From Soft Guidance to Hard Constraints on Diffusion Sampling

Diffusion models, or more broadly speaking, both score-matching and flow-matching models, are the foundational frameworks for building generative models these days. Compared to previous frameworks including VAEs and GANs, they are actually capable of generating high-quality data, like NSFW images that you might or might not want to jerk off to. For a more detailed treatment of diffusion models, see this post on shortcut models and this post on discrete diffusion models.

In many scenarios, we would like a generative model to be able to do conditional generation. For example, when generating images, one might want to generate an image of a dog, rather than any image that is plausible. Formally, instead of sampling from an unconditional probability $x\sim p_\theta(x)$ (where $p_\theta(x)$ is the probability parameterized by the generative model with parameters $\theta$), we want to sample from a conditional probability $x\sim p_\theta(x|y)$, where $y$ is the condition.

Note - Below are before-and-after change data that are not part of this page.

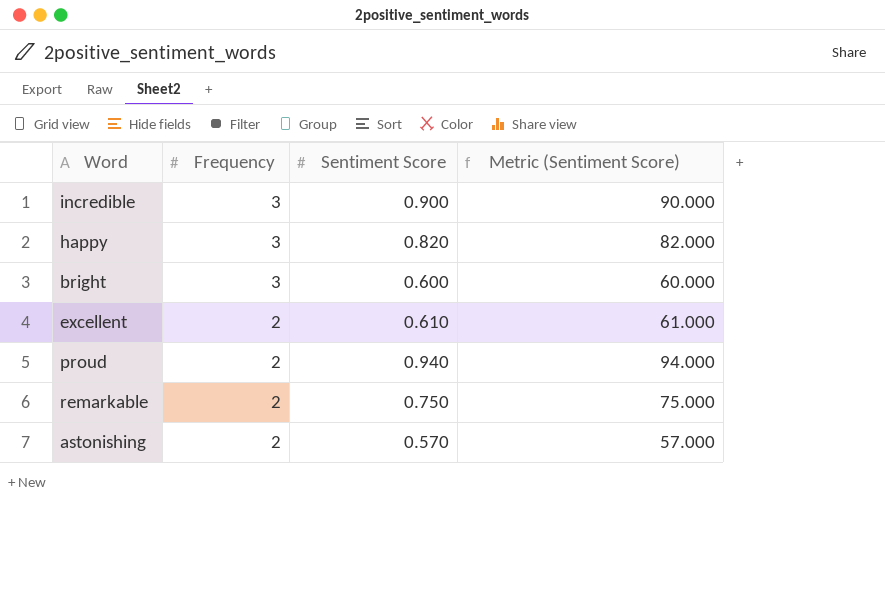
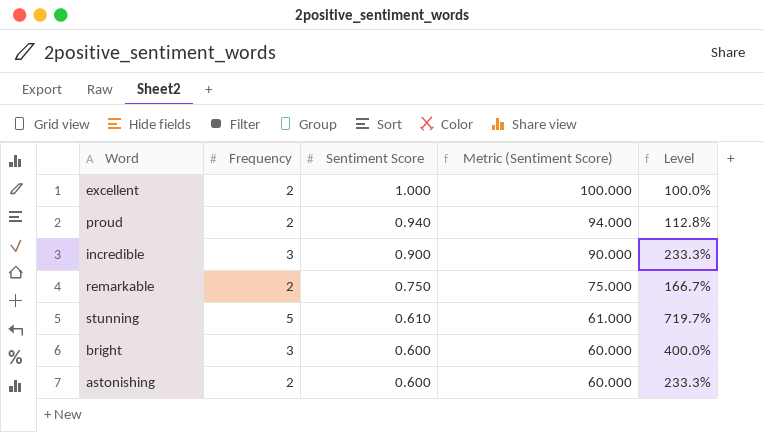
row order: Frequency descending -> Sentiment Score descending
column Level | formula: none -> ([Frequency] - [Sentiment Score]) / [Sentiment Score]
row happy: 3 | 0.820 | 82.000 -> none
excellent | Sentiment Score: 0.610 -> 1.000
excellent | Metric (Sentiment Score): 61.000 -> 100.000
row stunning: none -> 5 | 0.610 | 61.000 | 719.7%
astonishing | Sentiment Score: 0.570 -> 0.600
astonishing | Metric (Sentiment Score): 57.000 -> 60.000

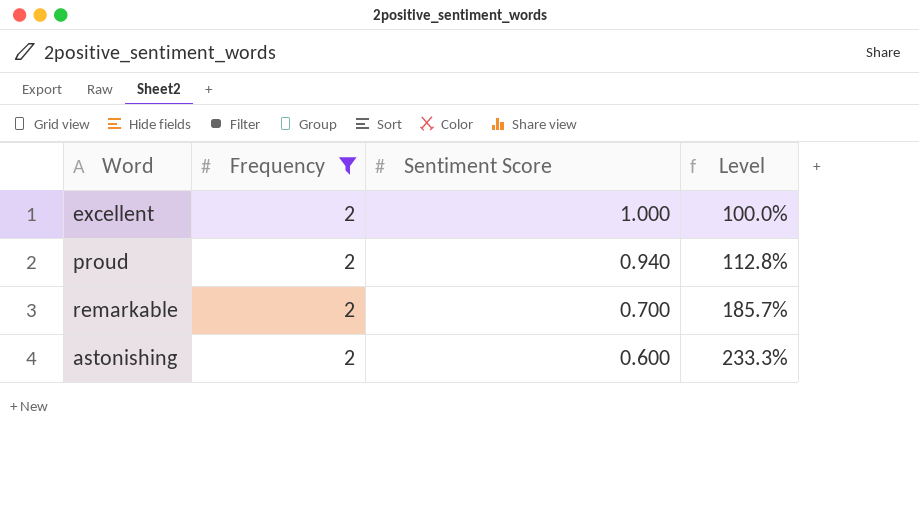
filter: none -> Frequency = 2
column Metric (Sentiment Score) | formula: [Sentiment Score] * 100 -> none
remarkable | Sentiment Score: 0.750 -> 0.700
remarkable | Level: 166.7% -> 185.7%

One straightforward solution is to train a diffusion model where the denoiser takes both the condition $y$ and the noisy data $x_t$ as input. But there are some limitations with this solution:

  1. We will need to train a new diffusion model from scratch for every new set of condition, which can be expensive
  2. There is no way to balance the diversity and fidelity of generation; in other words, we cannot control the strength of the condition
  3. The condition is just a soft guidance, not a hard constraint; in scenarios like the generation needs to obey a physical truth, this can be problematic

Luckily, there are several techniques tackling these limitations, each with their respective focus and quirks, and we will do an overview of them in this post.

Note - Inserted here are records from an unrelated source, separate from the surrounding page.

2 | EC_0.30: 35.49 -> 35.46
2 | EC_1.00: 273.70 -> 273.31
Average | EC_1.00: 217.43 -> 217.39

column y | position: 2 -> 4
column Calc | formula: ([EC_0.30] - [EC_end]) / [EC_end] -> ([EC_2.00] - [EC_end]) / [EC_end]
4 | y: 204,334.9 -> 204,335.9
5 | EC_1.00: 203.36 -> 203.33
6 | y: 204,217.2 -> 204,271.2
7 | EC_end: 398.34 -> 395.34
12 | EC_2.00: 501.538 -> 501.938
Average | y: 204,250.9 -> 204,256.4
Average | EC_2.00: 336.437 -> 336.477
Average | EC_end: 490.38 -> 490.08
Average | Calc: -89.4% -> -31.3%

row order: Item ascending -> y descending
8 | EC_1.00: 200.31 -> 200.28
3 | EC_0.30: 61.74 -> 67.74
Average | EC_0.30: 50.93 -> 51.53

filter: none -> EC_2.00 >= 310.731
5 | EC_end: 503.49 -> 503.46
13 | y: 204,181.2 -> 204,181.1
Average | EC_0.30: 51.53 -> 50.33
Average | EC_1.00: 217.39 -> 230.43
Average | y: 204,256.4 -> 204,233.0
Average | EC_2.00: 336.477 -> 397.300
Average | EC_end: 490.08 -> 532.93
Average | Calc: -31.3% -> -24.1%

Classifier Guidance: Steering Sampling with a Classifier

Dhariwal, Prafulla, and Alexander Nichol. “Diffusion Models Beat GANs on Image Synthesis.”

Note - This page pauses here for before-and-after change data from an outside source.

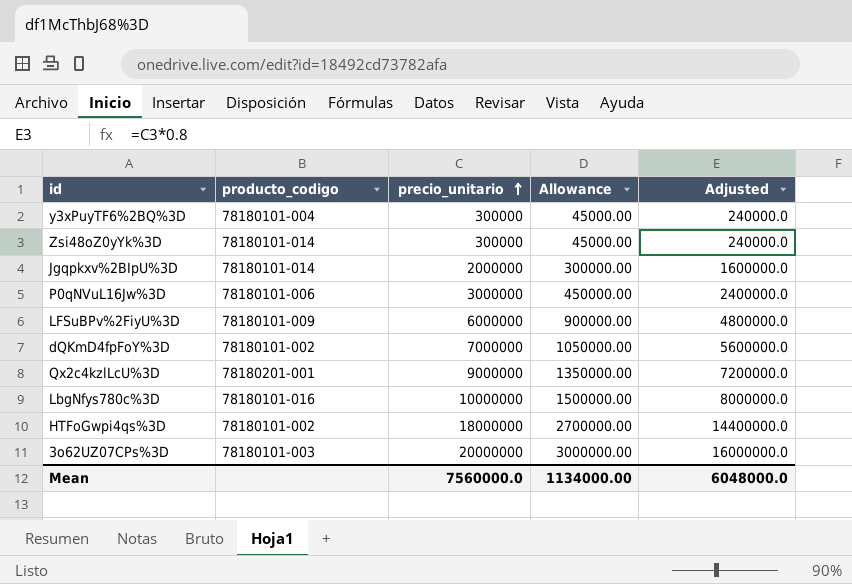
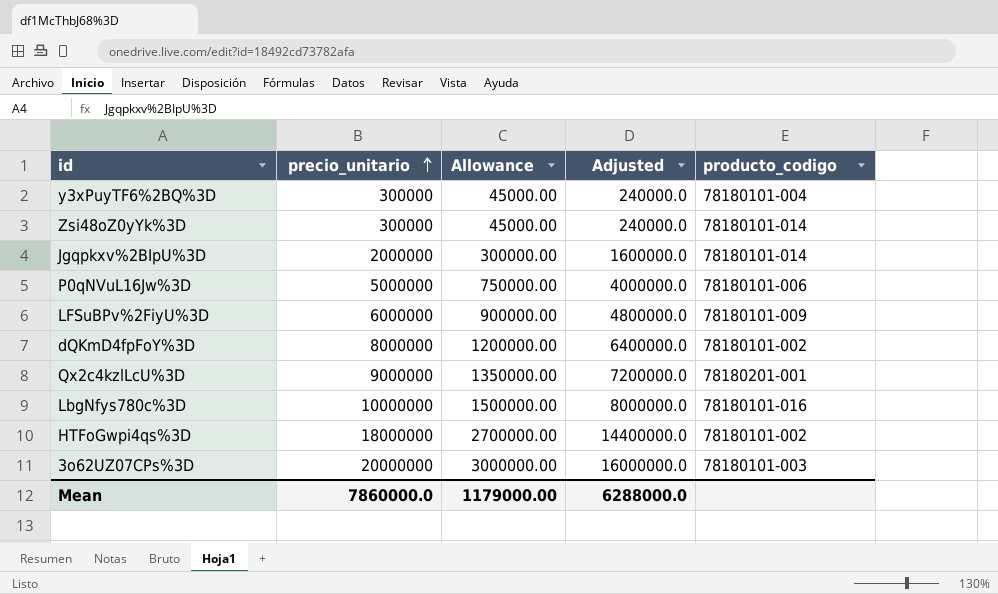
column producto_codigo | position: 2 -> 5
P0qNVuL16Jw%3D | precio_unitario: 3000000 -> 5000000
P0qNVuL16Jw%3D | Allowance: 450000.00 -> 750000.00
P0qNVuL16Jw%3D | Adjusted: 2400000.0 -> 4000000.0
dQKmD4fpFoY%3D | precio_unitario: 7000000 -> 8000000
dQKmD4fpFoY%3D | Allowance: 1050000.00 -> 1200000.00
dQKmD4fpFoY%3D | Adjusted: 5600000.0 -> 6400000.0
Mean | precio_unitario: 7560000.0 -> 7860000.0
Mean | Allowance: 1134000.00 -> 1179000.00
Mean | Adjusted: 6048000.0 -> 6288000.0

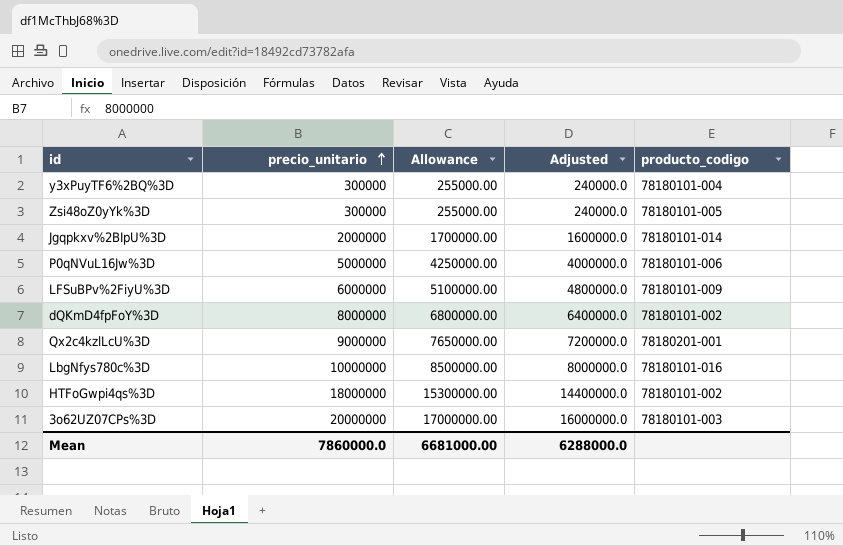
column Allowance | formula: [precio_unitario] * 0.15 -> [precio_unitario] * 0.85
Zsi48oZ0yYk%3D | producto_codigo: 78180101-014 -> 78180101-005
Mean | Allowance: 1179000.00 -> 6681000.00

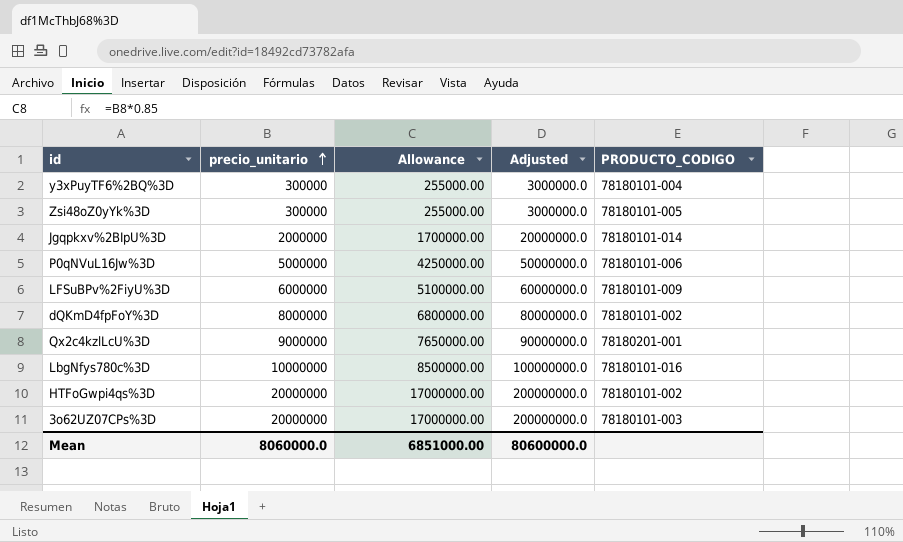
column Adjusted | formula: [precio_unitario] * 0.8 -> [precio_unitario] * 10
column name: producto_codigo -> PRODUCTO_CODIGO
HTFoGwpi4qs%3D | precio_unitario: 18000000 -> 20000000
HTFoGwpi4qs%3D | Allowance: 15300000.00 -> 17000000.00
Mean | precio_unitario: 7860000.0 -> 8060000.0
Mean | Allowance: 6681000.00 -> 6851000.00
Mean | Adjusted: 6288000.0 -> 80600000.0

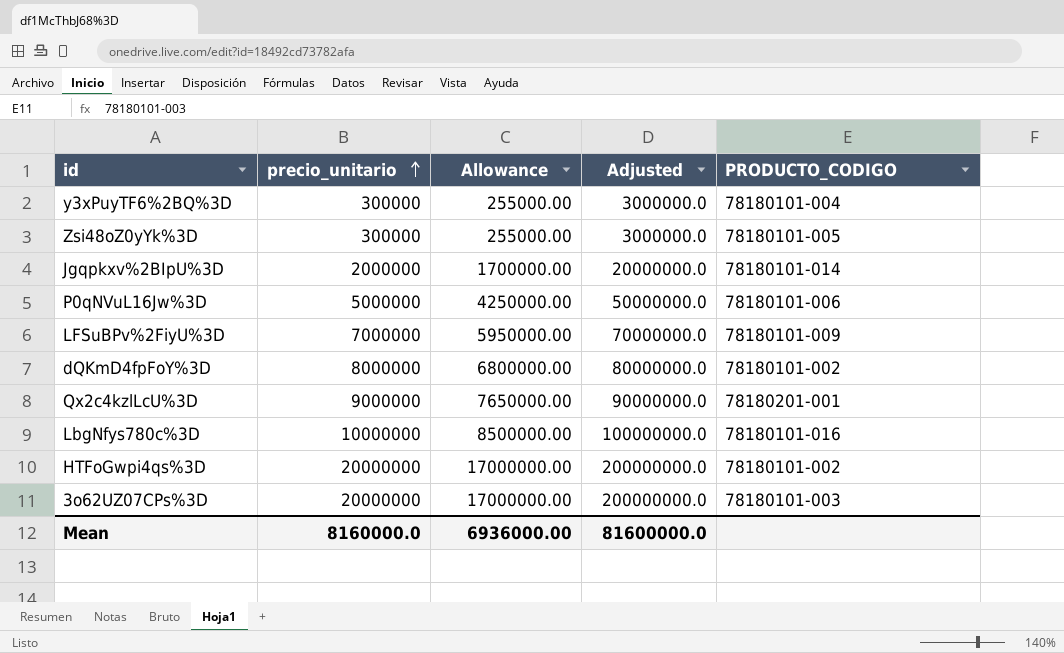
LFSuBPv%2FiyU%3D | precio_unitario: 6000000 -> 7000000
LFSuBPv%2FiyU%3D | Allowance: 5100000.00 -> 5950000.00
LFSuBPv%2FiyU%3D | Adjusted: 60000000.0 -> 70000000.0
Mean | precio_unitario: 8060000.0 -> 8160000.0
Mean | Allowance: 6851000.00 -> 6936000.00
Mean | Adjusted: 80600000.0 -> 81600000.0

Classifier guidance can be applied to an unconditional diffusion model to add condition signal retroactively, without re-training the diffusion model itself.

Recall in the score-matching formulation, an unconditional diffusion model learns the unconditional score $\nabla_{x_t}\log p(x_t)$, which represents the direction towards higher density area of the data distribution. To do conditional generation, we will need the conditional score $\nabla_{x_t}\log p(x_t|y)$. With Bayes' rule we can do a clean decomposition. Since $p(x_t|y)\propto p(y|x_t)\cdot p(x_t)$, taking the log and then the gradient, we have:

$$\nabla_{x_t}\log p(x_t|y)=\nabla_{x_t}\log p(x_t)+\nabla_{x_t}\log p(y|x_t)$$

In other words, the conditional score is the unconditional score plus the gradient of $\log p(y|x_t)$.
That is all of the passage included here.